§ **Data shown**:

BEGIN

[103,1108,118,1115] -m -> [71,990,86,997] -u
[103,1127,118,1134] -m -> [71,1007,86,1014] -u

END
BEGIN

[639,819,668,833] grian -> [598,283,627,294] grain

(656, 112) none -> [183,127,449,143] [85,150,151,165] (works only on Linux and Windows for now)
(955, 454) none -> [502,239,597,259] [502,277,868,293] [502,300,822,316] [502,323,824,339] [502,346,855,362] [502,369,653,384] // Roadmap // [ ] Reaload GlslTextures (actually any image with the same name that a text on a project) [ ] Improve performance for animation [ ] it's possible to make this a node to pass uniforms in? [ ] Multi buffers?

END
BEGIN

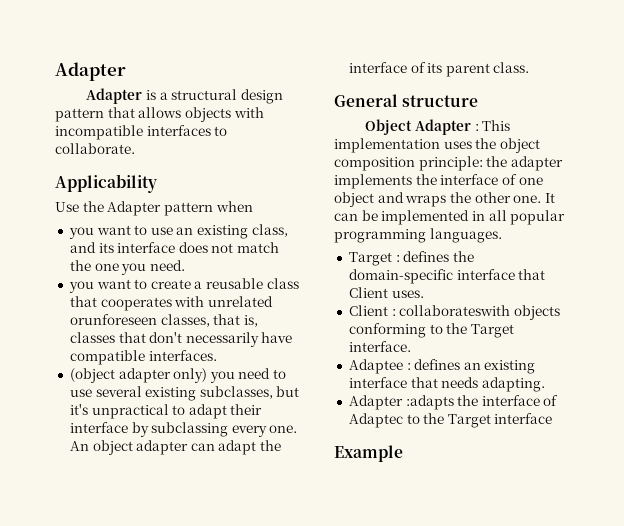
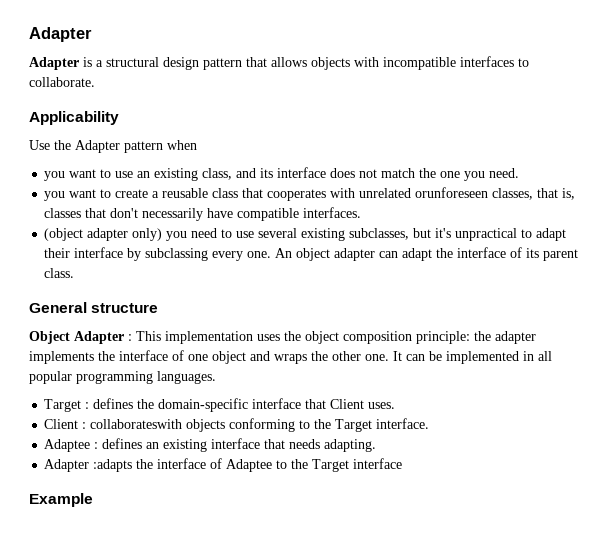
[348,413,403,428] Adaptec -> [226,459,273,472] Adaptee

END

§ **What to do**: In the listing above, find the line containing "(656, 112) none" and the line containing "(955, 454) none", then retype both and every line between them exactly, with nothing else.

§ **Expected answer**:
(656, 112) none -> [183,127,449,143] [85,150,151,165] (works only on Linux and Windows for now)
(955, 454) none -> [502,239,597,259] [502,277,868,293] [502,300,822,316] [502,323,824,339] [502,346,855,362] [502,369,653,384] // Roadmap // [ ] Reaload GlslTextures (actually any image with the same name that a text on a project) [ ] Improve performance for animation [ ] it's possible to make this a node to pass uniforms in? [ ] Multi buffers?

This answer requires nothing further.